Obwohl die Praxis der künstlichen Verformung des Schädels weit in die Vergangenheit zurückreicht, zeigen mehrere Funde, dass sie auch in jüngerer Zeit fortbesteht. Es gibt sogar Belege für künstliche Schädelveränderungen aus dem 20. Jahrhundert, und es wird ebenso angenommen, dass diese Praxis noch heute praktiziert wird.

Die Archäologie zeigt uns, welche extremen Maßnahmen wir Menschen bereit waren zu ergreifen, um aufzufallen, dazuzugehören oder irgendwelchen Idealen zu entsprechen.


Literatur:
Arnold, W. H., Fedorischeva, V. A., Naumova, E. A., & Yabluchansky, N. I. (2008). Craniometric measurements of artificial cranial deformations in Eastern European skulls.
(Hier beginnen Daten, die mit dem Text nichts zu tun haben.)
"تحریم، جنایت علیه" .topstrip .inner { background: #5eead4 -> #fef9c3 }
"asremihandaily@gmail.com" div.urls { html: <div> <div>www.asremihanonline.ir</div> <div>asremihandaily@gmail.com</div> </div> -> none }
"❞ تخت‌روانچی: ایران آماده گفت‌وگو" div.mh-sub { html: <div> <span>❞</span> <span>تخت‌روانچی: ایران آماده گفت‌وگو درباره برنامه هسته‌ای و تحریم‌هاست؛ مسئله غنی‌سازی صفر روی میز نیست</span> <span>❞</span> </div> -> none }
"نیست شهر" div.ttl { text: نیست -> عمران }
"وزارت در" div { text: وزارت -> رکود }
Anthropologischer Anzeiger; Bericht uber die biologisch-anthropologische Literatur, 66(2), 139–146.
Dingwall EJ. (1931). Artificial Cranial Deformation: A Contribution to the Study of Ethnic Mutilation.
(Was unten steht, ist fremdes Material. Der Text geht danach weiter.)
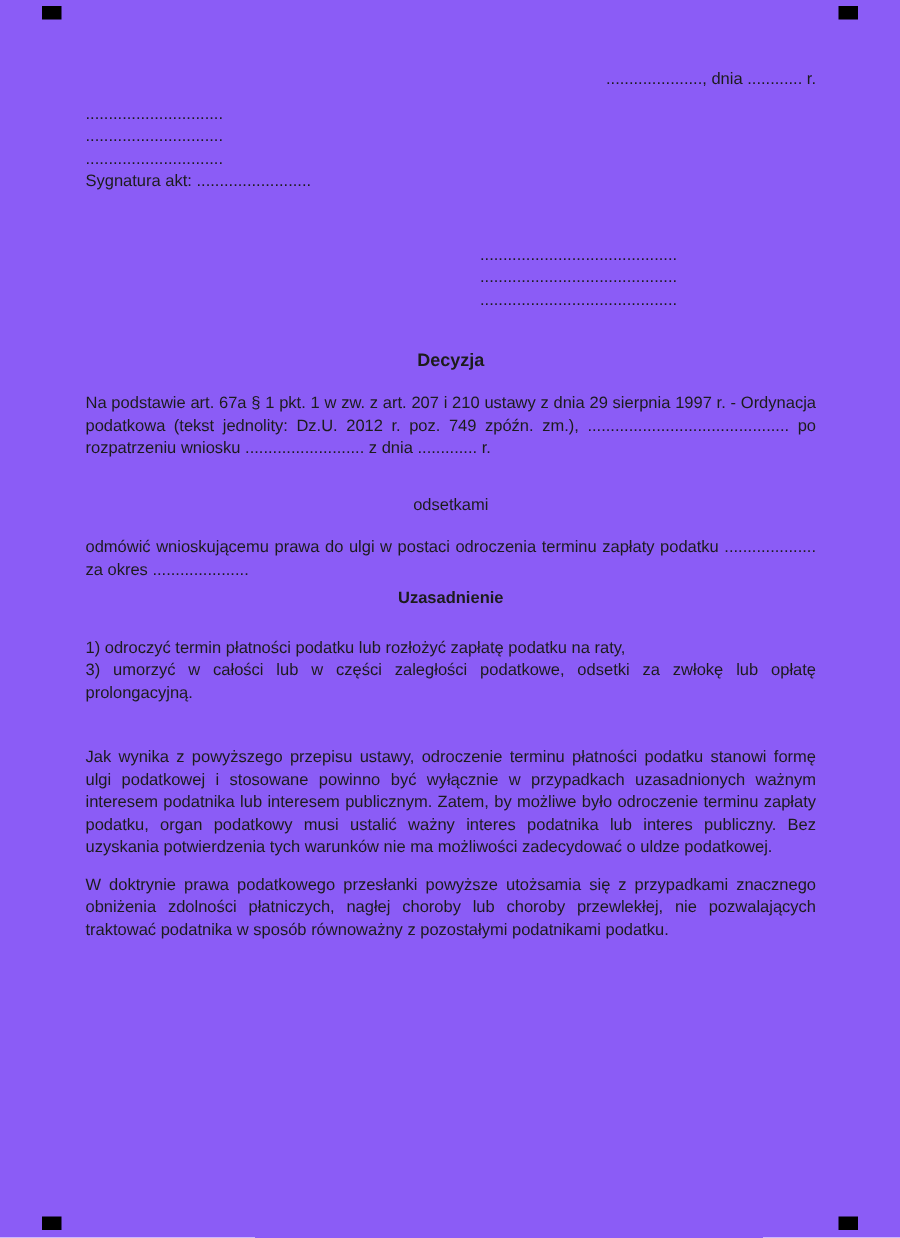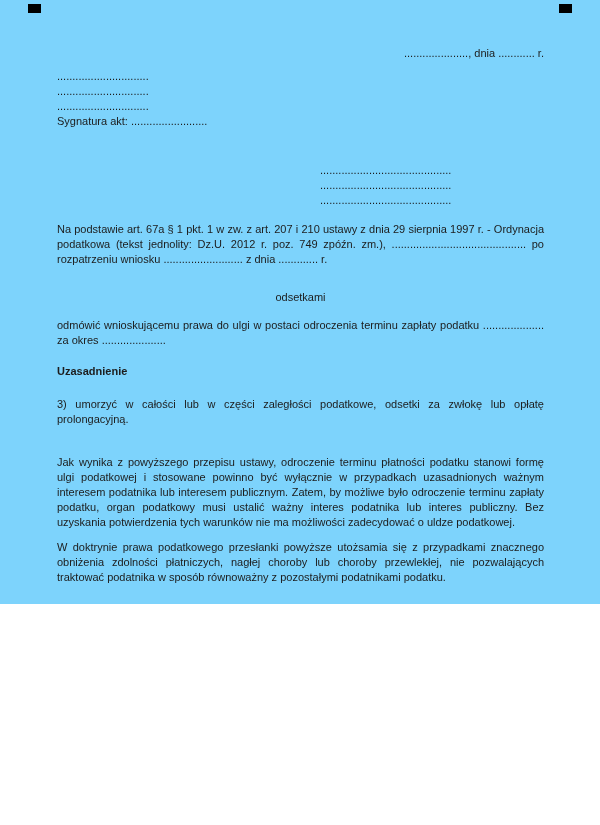"....................., dnia ............" .page { background: #7dd3fc -> #8b5cf6; height: 604px -> 825px }
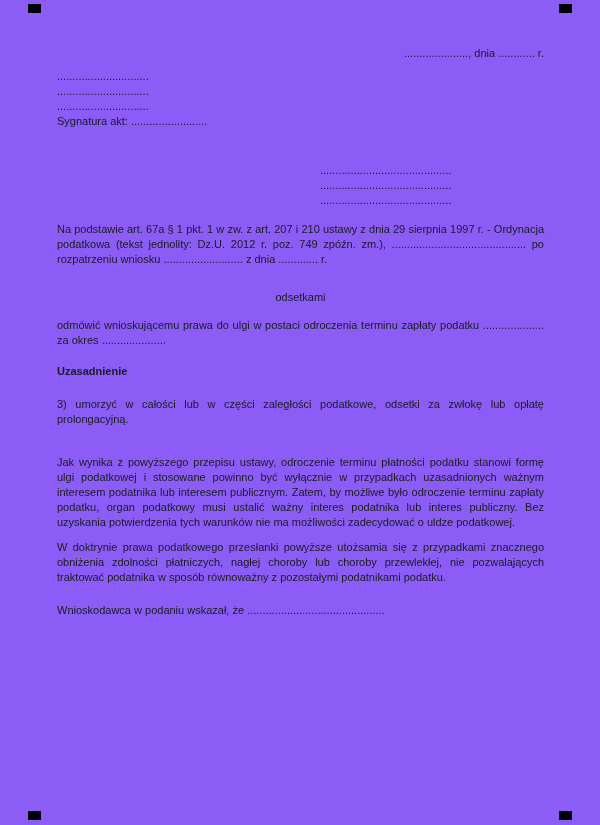"Decyzja" div.doc-title { html: none -> <div>Decyzja</div> }
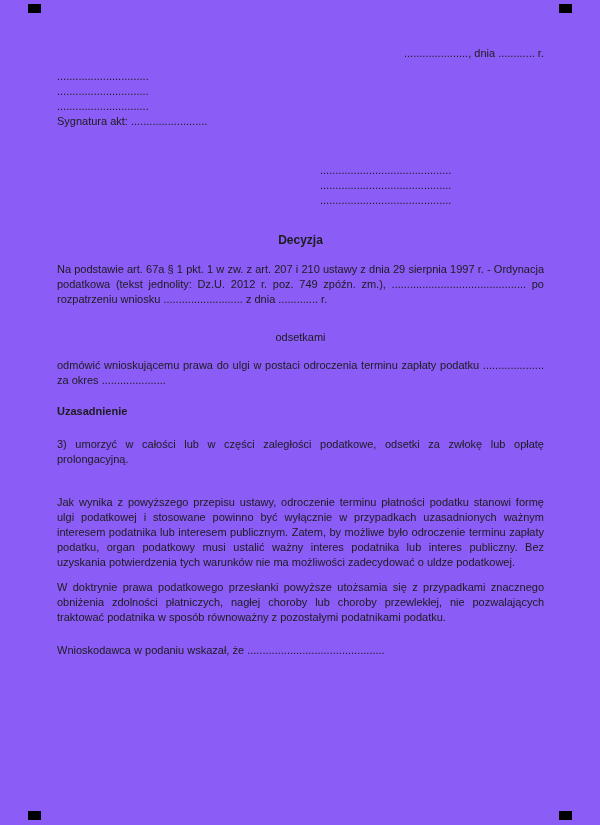"Uzasadnienie" .justification-heading { margin-top: 16px -> 4px; text-align: left -> center }
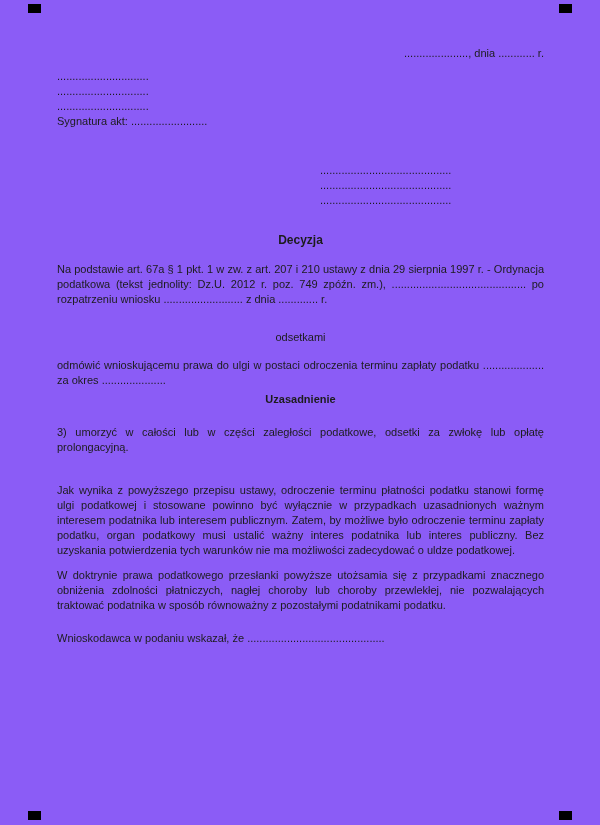"1) odroczyć termin płatności podatku" div.para { html: none -> <div>1) odroczyć termin płatności podatku lub rozłożyć zapłatę podatku na raty,</div> }
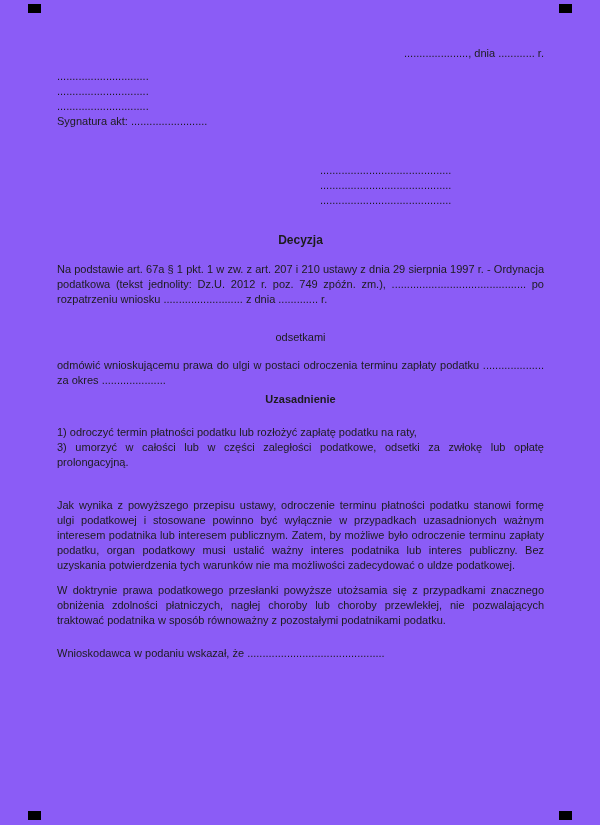"Wnioskodawca w podaniu wskazał, że" div.para-claim { html: <div>Wnioskodawca w podaniu wskazał, że .............................................</div> -> none }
Logan, Michael. H., Sparks, C. S., & Jantz, R. L. (2003). Cranial Modification Among 19th Century Osages: Admixture and Loss of an Ethnic Marker. Plains Anthropologist, 48(187), 209–224.
Roberts, C., and Manchester, K. (2010) The Archaeology of Disease, Third edition, 2010.
Ni, X., Li, Q., Stidham, T.A. et al. (2020) Earliest-known intentionally deformed human cranium from Asia. Archaeol Anthropol Sci 12, 93
Losert, Hans (2003). Altenerding in Oberbayern - Struktur des frühmittelalterlichen Gräberfelds und "Ethnogenese" der Bajuwaren.